Laparoscopic management of incontinence mesh extrusion

Velasco Balanza C1, Fernandes C2, Sánchez Ramírez A1, Saavedra Centeno M1, Pelari Mici L1, Márquez Güemez C1, Pinazo Rubio I1, Costal M1, Albers Acosta E1, Celada Luis G1, Casado Varela J1, Cogorno Wasylkowski L1, Quicios Dorado C1, Bocardo Fajardo G1, Teba del Pino F1, Fernández González I1, Arellano Gañan R1, San José Manso L1, López-Fando Lavalle L1

Research Type

Clinical

Abstract Category

Female Lower Urinary Tract Symptoms (LUTS) / Voiding Dysfunction

Abstract 311
Surgical Videos 3
Scientific Podium Video Session 26
Saturday 20th September 2025
15:15 - 15:22
Parallel Hall 2
Grafts: Synthetic Female Surgery
1. La Princesa University Hospital, Madrid, Spain, 2. Local Unit of Healthcare of Sao Joao, Porto, Portugal
Presenter
Links

Abstract

Introduction
The removal of tension-free vaginal tape (TVT) mesh due to complications such as chronic pain, erosion, or voiding dysfunction is typically performed via a vaginal approach.

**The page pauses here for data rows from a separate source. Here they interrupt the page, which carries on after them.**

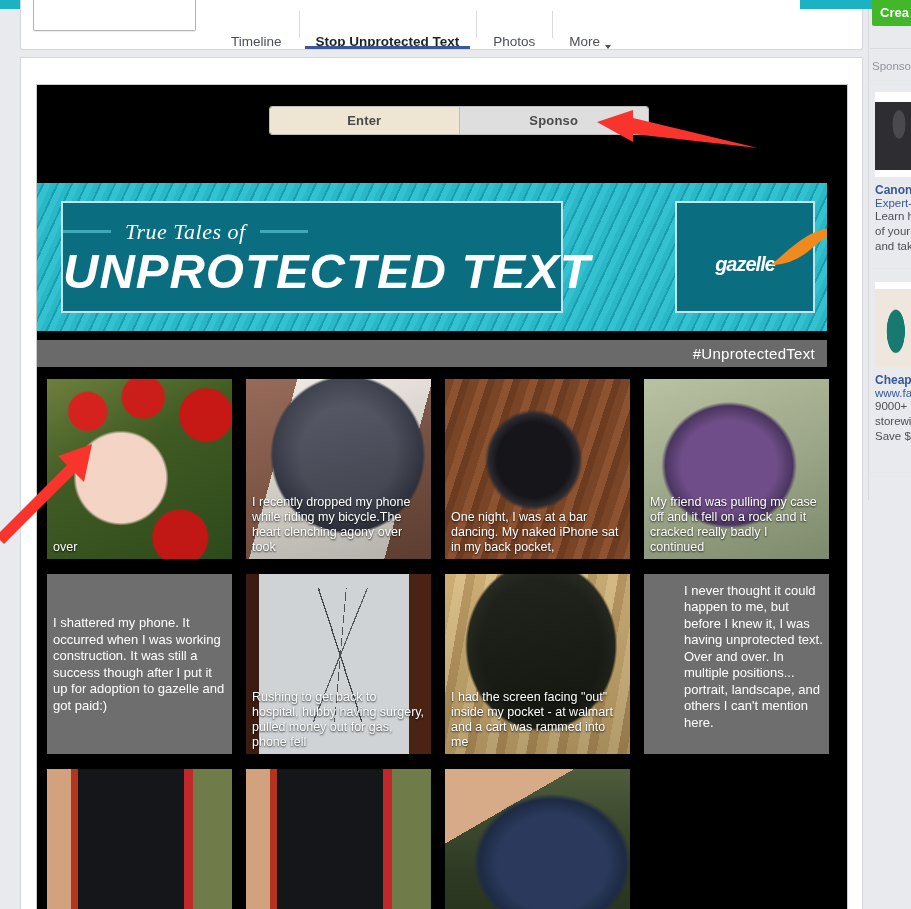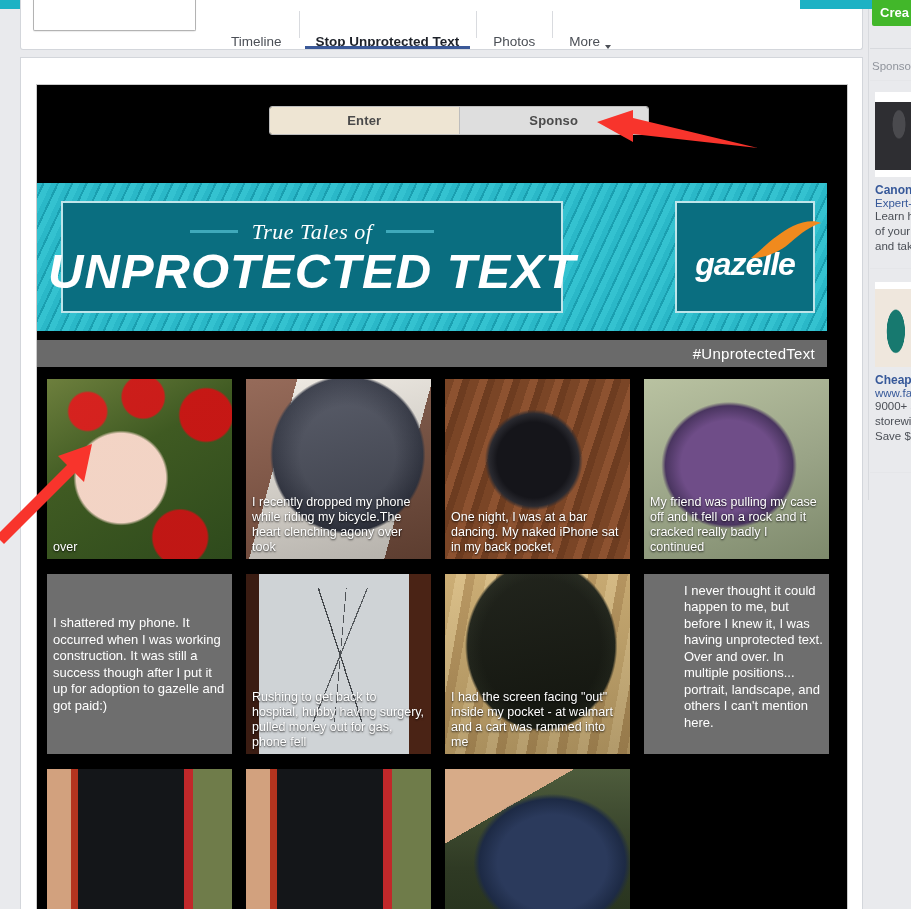--- a/index.html
+++ b/index.html
@@ -83,39 +83,39 @@
     background:
       repeating-linear-gradient(115deg,
         #2ab8c8 0px, #2ab8c8 5px,
         #1a9fb0 5px, #1a9fb0 7px,
         #34c2d0 7px, #34c2d0 13px);
     overflow: hidden;
   }
   .banner-main {
     position: absolute; left: 24px; top: 18px; width: 502px; height: 112px;
     background: #0a6e80; border: 2px solid #bfe5ea;
-    display: flex; flex-direction: column; align-items: center; justify-content: center;
+    display: flex; flex-direction: column; align-items: flex-start; justify-content: center;
   }
   .banner-sub {
     display: flex; align-items: center; gap: 14px;
     color: #fff; font-size: 22px; font-style: italic; font-family: "Liberation Serif", serif;
     letter-spacing: .5px; margin-bottom: 2px;
   }
   .banner-sub .rule { display:block; width: 48px; height: 3px; background: #3fa9bb; }
   .banner-title {
     color: #fff; font-size: 49px; font-weight: bold; font-style: italic;
     letter-spacing: 1px; line-height: 1; white-space: nowrap;
   }
   .banner-logo {
     position: absolute; left: 638px; top: 18px; width: 140px; height: 112px;
     background: #0a6e80; border: 2px solid #bfe5ea;
     display: flex; align-items: center; justify-content: center;
   }
   .logo-text {
-    position: relative; color: #fff; font-size: 32px; font-style: italic; font-weight: bold;
+    position: relative; color: #fff; font-size: 20px; font-style: italic; font-weight: bold;
     font-family: "Liberation Sans", sans-serif; letter-spacing: -1px; margin-top: 14px;
   }
   .logo-swoosh { position: absolute; left: 52px; top: -26px; }
 
   
   .hash-bar {
     position: absolute; left: 0px; top: 255px; width: 790px; height: 27px;
     background: #6a6a6a; display: flex; align-items: center; justify-content: flex-end;
   }
   .hash-text { color: #fff; font-size: 15px; padding-right: 12px; letter-spacing: .3px; }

However, in complex cases—particularly when preoperative imaging indicates mesh positioning at the bladder neck—a transperitoneal approach, either laparoscopic or robotic, may offer distinct advantages. This video presents a case of symptomatic TVT mesh requiring laparoscopic removal, highlighting the benefits of this technique over the vaginal approach in anatomically challenging cases.
Design
This clinical video details the case of a 55-year-old female patient who underwent TVT mesh implantation in 2002. In 2022, she presented with infravesical obstruction and underwent a transvaginal partial mesh removal via anterior colpotomy. Following this procedure, the patient developed mixed urinary incontinence with urgency predominance and dyspareunia.

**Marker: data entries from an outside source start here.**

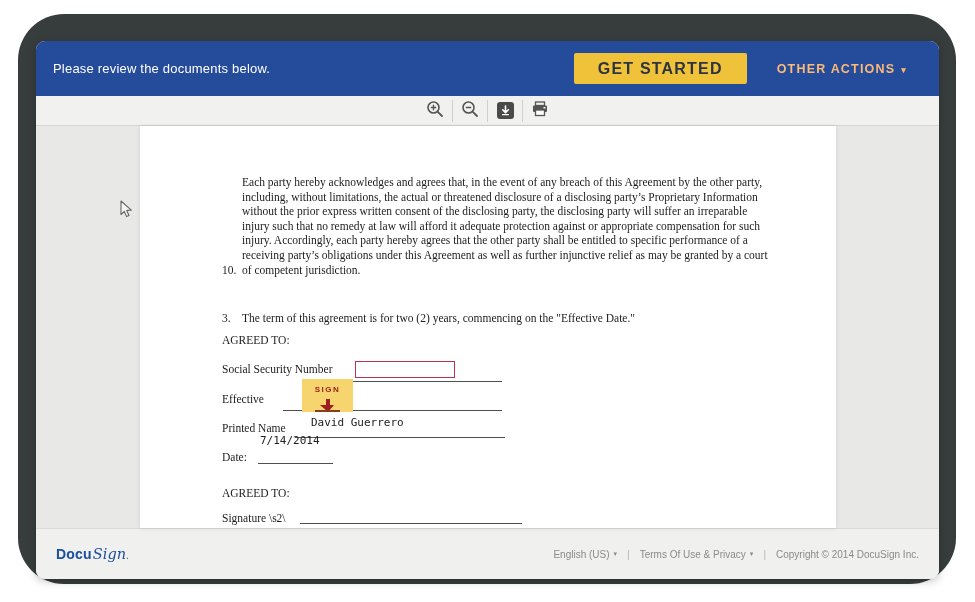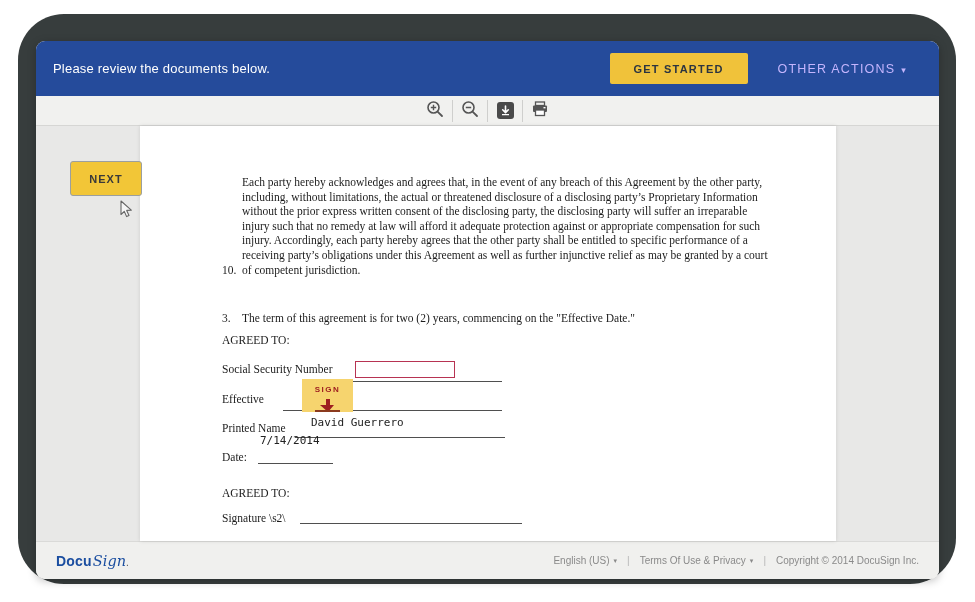--- a/index.html
+++ b/index.html
@@ -7,22 +7,22 @@
   .stage { position:relative; width:975px; height:602px; background:#fff; }
 
   .frame { position:absolute; left:18px; top:14px; width:938px; height:570px; background:#373d3d; border-radius:46px; }
 
   .window { position:absolute; left:36px; top:32px; width:903px; height:538px; background:#ffffff; border-radius:9px; overflow:hidden; display:flex; flex-direction:column; box-shadow:0 2px 8px rgba(0,0,0,.25);margin-top:9px; }
 
   
   .banner { height:55px; background:#254b9b; display:flex; align-items:center; justify-content:space-between; flex:0 0 auto; }
   .banner-msg { color:#ffffff; font-size:13px; padding-left:17px; letter-spacing:.2px; }
   .banner-right { display:flex; align-items:center; gap:30px; padding-right:32px; }
-  .btn-get-started { background:#f0c23a; color:#2b3440; font-weight:bold; font-size:11px; letter-spacing:1.2px; border:none; padding:0 24px; height:31px; border-radius:2px; cursor:pointer; font-family:"Liberation Sans", sans-serif; }
-  .other-actions { color:#c4b5fd; font-weight:normal; font-size:12.5px; letter-spacing:1.2px; display:flex; align-items:center; gap:6px; cursor:pointer; }
+  .btn-get-started { background:#f0c23a; color:#2b3440; font-weight:bold; font-size:16px; letter-spacing:1.2px; border:none; padding:0 24px; height:31px; border-radius:2px; cursor:pointer; font-family:"Liberation Sans", sans-serif; }
+  .other-actions { color:#fdba74; font-weight:bold; font-size:12.5px; letter-spacing:1.2px; display:flex; align-items:center; gap:6px; cursor:pointer; }
   .other-actions .caret { font-size:9px; position:relative; top:1px; }
 
   
   .toolbar { height:30px; background:#f1f1ef; border-bottom:1px solid #d6d6d4; display:flex; align-items:center; justify-content:center; flex:0 0 auto; }
   .tool-group { display:flex; align-items:center; height:100%; }
   .tool-btn { width:34px; height:100%; display:flex; align-items:center; justify-content:center; cursor:pointer; }
   .tool-sep { width:1px; height:22px; background:#cfcfcd; }
   .dl-box { width:17px; height:17px; background:#4a4a4a; border-radius:3px; display:flex; align-items:center; justify-content:center; }
 
   
@@ -44,21 +44,21 @@
   .uline { position:absolute; height:1px; background:#4f4f4f; }
   .ssn-box { position:absolute; left:215px; top:235px; width:100px; height:17px; background:#fff; border:1.5px solid #b73352; }
   .mono { position:absolute; font-family:"DejaVu Sans Mono", monospace; font-size:11px; color:#222; }
 
   .sign-tag { position:absolute; left:162px; top:253px; width:51px; height:33px; background:#f6d46e; cursor:pointer; }
   .sign-tag .sign-word { display:block; text-align:center; font-family:"Liberation Sans", sans-serif; font-size:8px; font-weight:bold; letter-spacing:1.5px; color:#9e1f20; padding-top:4px; }
   .sign-tag svg { display:block; margin:1px auto 0; }
   .sign-tag .tag-base { position:absolute; bottom:0; left:13px; width:25px; height:2px; background:#8b3a1e; }
 
   
-  .footer { height:38px; background:#f0f0ee; border-top:1px solid #dadad8; display:flex; align-items:center; justify-content:space-between; padding:0 20px; flex:0 0 auto; }
+  .footer { height:51px; background:#f0f0ee; border-top:1px solid #dadad8; display:flex; align-items:center; justify-content:space-between; padding:0 20px; flex:0 0 auto; }
   .logo { display:flex; align-items:baseline; cursor:default; }
   .logo .docu { color:#1b4ea0; font-weight:bold; font-size:14px; letter-spacing:.2px; }
   .logo .sign { color:#1b4ea0; font-family:"DejaVu Serif", serif; font-style:italic; font-size:14.5px; margin-left:1px; }
   .logo .dot { color:#555; font-size:10px; }
   .footer-links { display:flex; align-items:flex-end; gap:10px; font-size:10px; color:#8a8a8a;padding-left:37px; }
   .flink { display:flex; align-items:center; gap:4px; cursor:pointer; }
   .flink .caret { font-size:7px; }
   .fsep { color:#b5b5b5; }
 </style>
 </head>
@@ -165,21 +165,20 @@
           <div class="uline" style="left:118px; top:337px; width:75px;"></div>
 
           <div class="label" style="left:82px; top:360px;">AGREED TO:</div>
 
           <div class="label" style="left:82px; top:385px;">Signature \s2\</div>
           <div class="uline" style="left:160px; top:397px; width:222px;"></div>
 
         </div>
       </div>
 
-      <button class="next-btn">NEXT</button>
 
       <span class="cursor">
         <svg width="13" height="18" viewBox="0 0 13 18">
             <path d="M1 1 L1 14.5 L4.3 11.4 L6.6 16.6 L9 15.5 L6.7 10.4 L11.3 10.2 Z" fill="#f5f5f5" stroke="#666" stroke-width="1.1" stroke-linejoin="round"></path>
           </svg>
       </span>
     </div>
 
     <div class="footer">
       <div class="logo">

Vaginal examination revealed no mesh extrusion but bilateral palpation of both mesh arms, with no periurethral mesh. Hypersensitivity and pain were noted on palpation of the right mesh arm. Urodynamic studies indicated reduced bladder capacity, detrusor overactivity, and secondary incontinence. Urethrocystoscopy identified a 1.5 cm calculus adhered to a mesh extrusion at the right bladder neck. Transvaginal ultrasound confirmed mesh persistence at the bladder neck with associated lithiasis.

A combined endoscopic and laparoscopic approach was planned for complete mesh removal and lithiasis extraction. The operative steps are demonstrated in the video.
Results
The laparoscopic approach provided superior visualization of the pelvic structures, facilitating the safe and complete removal of the mesh and adhered lithiasis, particularly during the dissection of the transdetrusor right mesh arm. Additionally, it allowed for appropriate bladder and vaginal reconstruction.

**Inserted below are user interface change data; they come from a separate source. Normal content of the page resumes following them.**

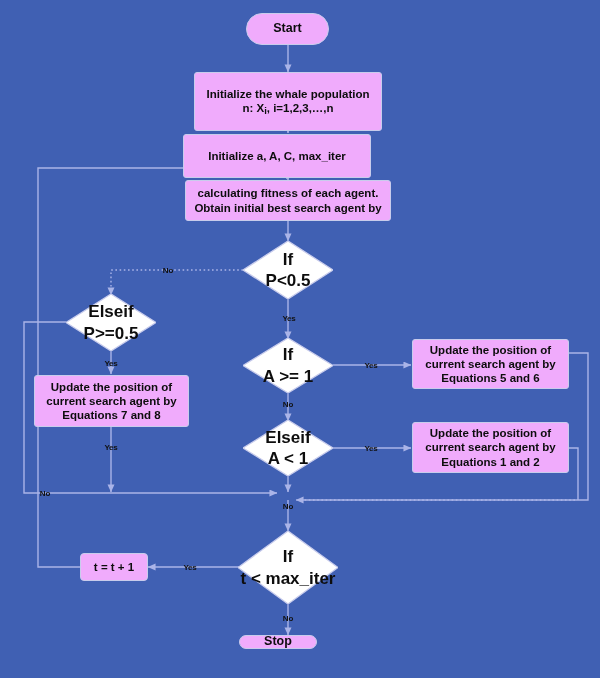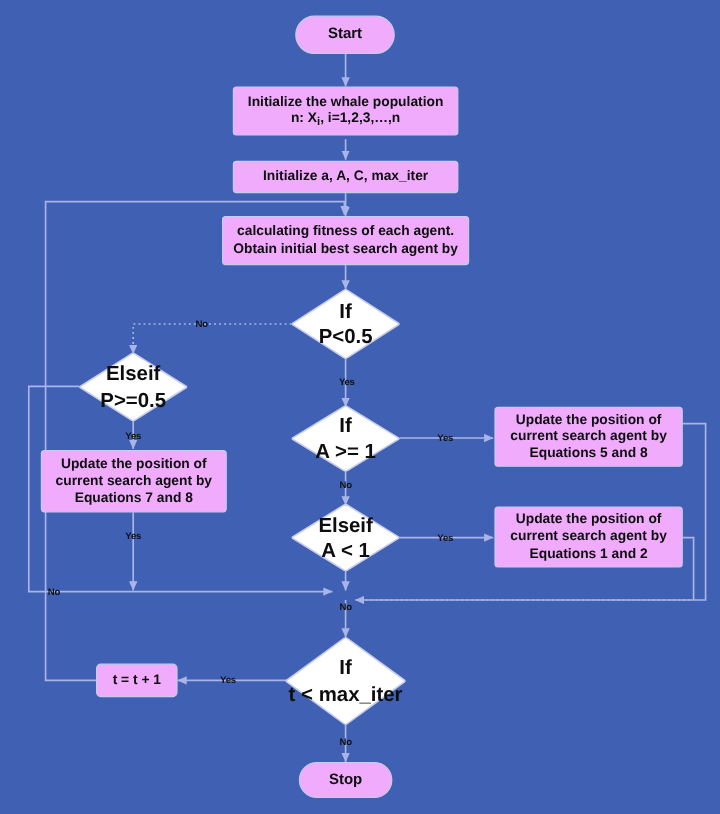--- a/index.html
+++ b/index.html
@@ -114,26 +114,26 @@
       <path d="M243,567 L148,567" marker-end="url(#arrow)"></path>
        Stop --&gt;
       <path d="M288,604 L288,635" marker-end="url(#arrow)"></path>
     </g>
   </svg>
 
   <div class="node stadium" style="left:246px;top:13px;width:83px;height:32px;">
     <span>Start</span>
   </div>
 
-  <div class="node rect" style="left:194px;top:72px;width:188px;height:41px;flex-direction:column;">
+  <div class="node rect" style="left:194px;top:72px;width:188px;height:59px;flex-direction:column;">
     <span>Initialize the whale population</span>
     <span><span>n: X</span><span class="sub">i</span><span>, i=1,2,3,…,n</span></span>
   </div>
 
-  <div class="node rect" style="left:194px;top:134px;width:188px;height:27px;">
+  <div class="node rect" style="left:183px;top:134px;width:188px;height:44px;">
     <span>Initialize a, A, C, max_iter</span>
   </div>
 
   <div class="node rect" style="left:185px;top:180px;width:206px;height:41px;flex-direction:column;">
     <span>calculating fitness of each  agent.</span>
     <span>Obtain initial best search agent by</span>
   </div>
 
   <div class="node diamond" style="left:243px;top:241px;width:90px;height:58px;">
     <svg class="dshape" viewBox="0 0 90 58">
@@ -173,21 +173,21 @@
 
   <div class="node rect" style="left:34px;top:375px;width:155px;height:52px;flex-direction:column;">
     <span>Update the position of</span>
     <span>current search agent by</span>
     <span>Equations 7 and 8</span>
   </div>
 
   <div class="node rect" style="left:412px;top:339px;width:157px;height:50px;flex-direction:column;">
     <span>Update the position of</span>
     <span>current search agent by</span>
-    <span>Equations 5 and 8</span>
+    <span>Equations 5 and 6</span>
   </div>
 
   <div class="node rect" style="left:412px;top:422px;width:157px;height:51px;flex-direction:column;">
     <span>Update the position of</span>
     <span>current search agent by</span>
     <span>Equations 1 and 2</span>
   </div>
 
   <div class="node diamond" style="left:238px;top:531px;width:100px;height:73px;">
     <svg class="dshape" viewBox="0 0 100 73">
@@ -195,21 +195,21 @@
     </svg>
     <div class="dlabel">
       <div><span>If</span><br><span>t &lt; max_iter</span></div>
     </div>
   </div>
 
   <div class="node rect-sm" style="left:80px;top:553px;width:68px;height:28px;">
     <span>t = t + 1</span>
   </div>
 
-  <div class="node stadium" style="left:249px;top:635px;width:78px;height:30px;">
+  <div class="node stadium" style="left:239px;top:635px;width:78px;height:14px;">
     <span>Stop</span>
   </div>
 
   <span class="elabel" style="left:168px;top:270px;">No</span>
   <span class="elabel" style="left:289px;top:318px;">Yes</span>
   <span class="elabel" style="left:111px;top:363px;">Yes</span>
   <span class="elabel" style="left:45px;top:493px;">No</span>
   <span class="elabel" style="left:111px;top:447px;">Yes</span>
   <span class="elabel" style="left:371px;top:365px;">Yes</span>
   <span class="elabel" style="left:288px;top:404px;">No</span>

The patient experienced an uneventful recovery. A bladder catheter was maintained until a follow-up urethrocystography at four weeks confirmed the absence of urinary leakage and post-void residual urine. After catheter removal, the patient reported significant improvement in pain and urgency incontinence, with only mild persistent stress incontinence.
Conclusion
This clinical video highlights the transperitoneal approach as a valuable alternative to vaginal TVT mesh removal in selected patients, particularly those with preoperative evidence of mesh positioning at the bladder neck or prior failed vaginal surgeries. The laparoscopic or robotic technique offers enhanced visualization and enables precise bladder and bladder neck reconstruction when needed, reinforcing its role in managing complex cases
Disclosures
Funding None Clinical Trial No Subjects Human Ethics not Req'd It was a routine surgery and we acquired informed consent from the patient beforehand.